SURPRIS par la fléchette qui, silencieuse, avait pénétré dans sa cuisse, le singe resta immobile quelques instants ; puis, pris de tremblements, il chuta de branche en branche pour rester immobile au sol. L’Indien, jusqu’alors accroupi à une quinzaine de mètres, se rapprocha, un poignard en os dans une main, sa sarbacane dans l’autre…
L’usage de poisons de chasse d’une puissance extraordinaire fut décrit par les Européens colonisant l’Amérique sud-tropicale dès le début du XVIe siècle. La légende voulait que les natifs décimassent les Espagnols et leurs chevaux en enduisant les pointes de leurs traits d’une étrange mixture que confectionnaient de vieilles femmes recluses qui mouraient en respirant le fumet de la préparation. Ces poisons des flèches, connus sous divers noms selon leur origine (urari, ourari, woorara, wouralia), gardèrent leur mystère trois siècles durant !
Parmi les premiers acteurs de cette saga, un Anglais : Sir Walter Raleigh (1552-1618), qui décrivit en Guyane, en 1595, la chasse à la sarbacane et cru voir dans l’ail… un antidote à la « mort silencieuse ». Plus tard, un Français, Charles Marie de la Condamine (1701-1774), séjournant de 1735 à 1745 en Amérique tropicale, ramena en Europe des fléchettes enduites du « poison des Ticunas », du nom de la société indienne qui les avait fabriquées.
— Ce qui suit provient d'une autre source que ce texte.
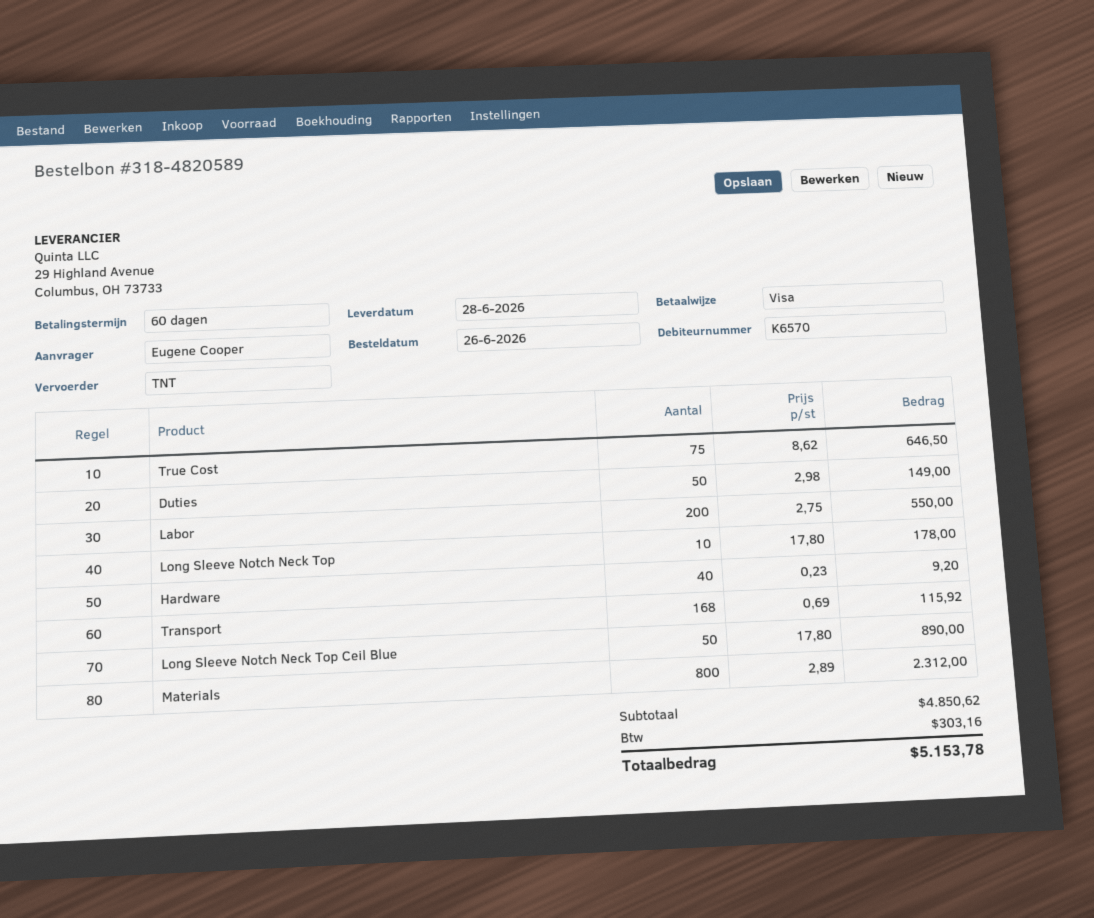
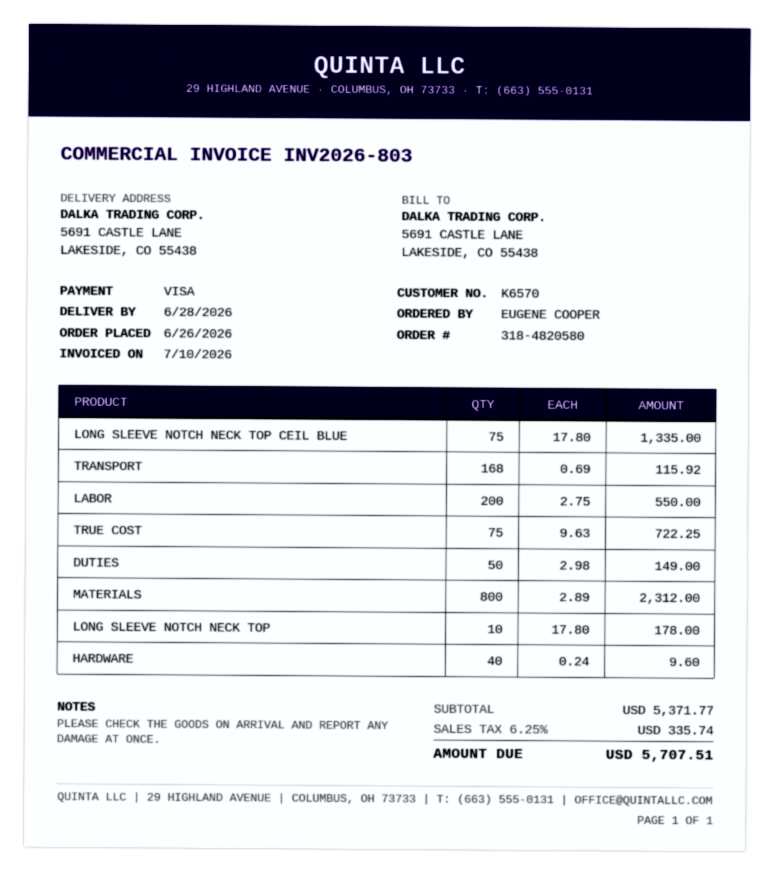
order number: 318-4820589 -> 318-4820580
True Cost: 75 x 8.62 = 646.50 -> 75 x 9.63 = 722.25
Hardware: 40 x 0.23 = 9.20 -> 40 x 0.24 = 9.60
Long Sleeve Notch Neck Top Ceil Blue: 50 x 17.80 = 890.00 -> 75 x 17.80 = 1335.00
subtotal: 4850.62 -> 5371.77
tax: 303.16 -> 335.74
total: 5153.78 -> 5707.51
Il en offrit à un médecin anglais, Richard Brocklesby (1722-1797) qui, testant le poison sur le chat, constata en 1747 que le cœur battait encore plus de deux heures après la mort apparente de l’animal… ce qui ne fit qu’ajouter à un mystère qu’un naturaliste américain, Edward Bancroft (1744-1821), contribua pour sa part à percer en comprenant que le principe toxique du poison provenait de lianes. Allant plus loin, l’explorateur allemand Alexander von Humboldt (1769-1859) suspecta que le poison, qui conservait longtemps son efficacité et s’ingérait sans risque, pouvait être un alcaloïde provenant d’un Strychnos : Strychnos toxifera qu’il décrivit en 1807 - pouvait-il imaginer que son instabilité en retarderait pendant plus d’un siècle l’isolement ?
L’excentrique naturaliste anglais Charles Waterton (1783-1865), explorant l’Orénoque entre 1804 et 1812, ramena des échantillons de « wouralia » à son laboratoire de Wakefield - certains se révélèrent actifs plus d’un siècle plus tard ! -. Fort des suggestions d’un chirurgien de ses amis, Benjamin Collins Brodie (1783-1862), qui avait comprit que le poison tuait par asphyxie respiratoire, Waterton put, par ventilation artificielle, maintenir en vie un singe auquel il en avait injecté : ce premier « ressuscité » d’une curarisation, nommé Wouralia, vécut au domicile du naturaliste encore 25 ans !
Si Claude Bernard (1813-1878) réalisa de nombreuses expérimentations avec les curares - le mot s’était répandu depuis la fin du XVIIIe siècle - dont il précisa les propriétés en 1864, il fallut attendre Sir Henry Dale et la découverte de la transmission neuromusculaire pour percer le mystère de la paralysie « flasque » que véhiculent les fléchettes des chasseurs de l’Orénoque.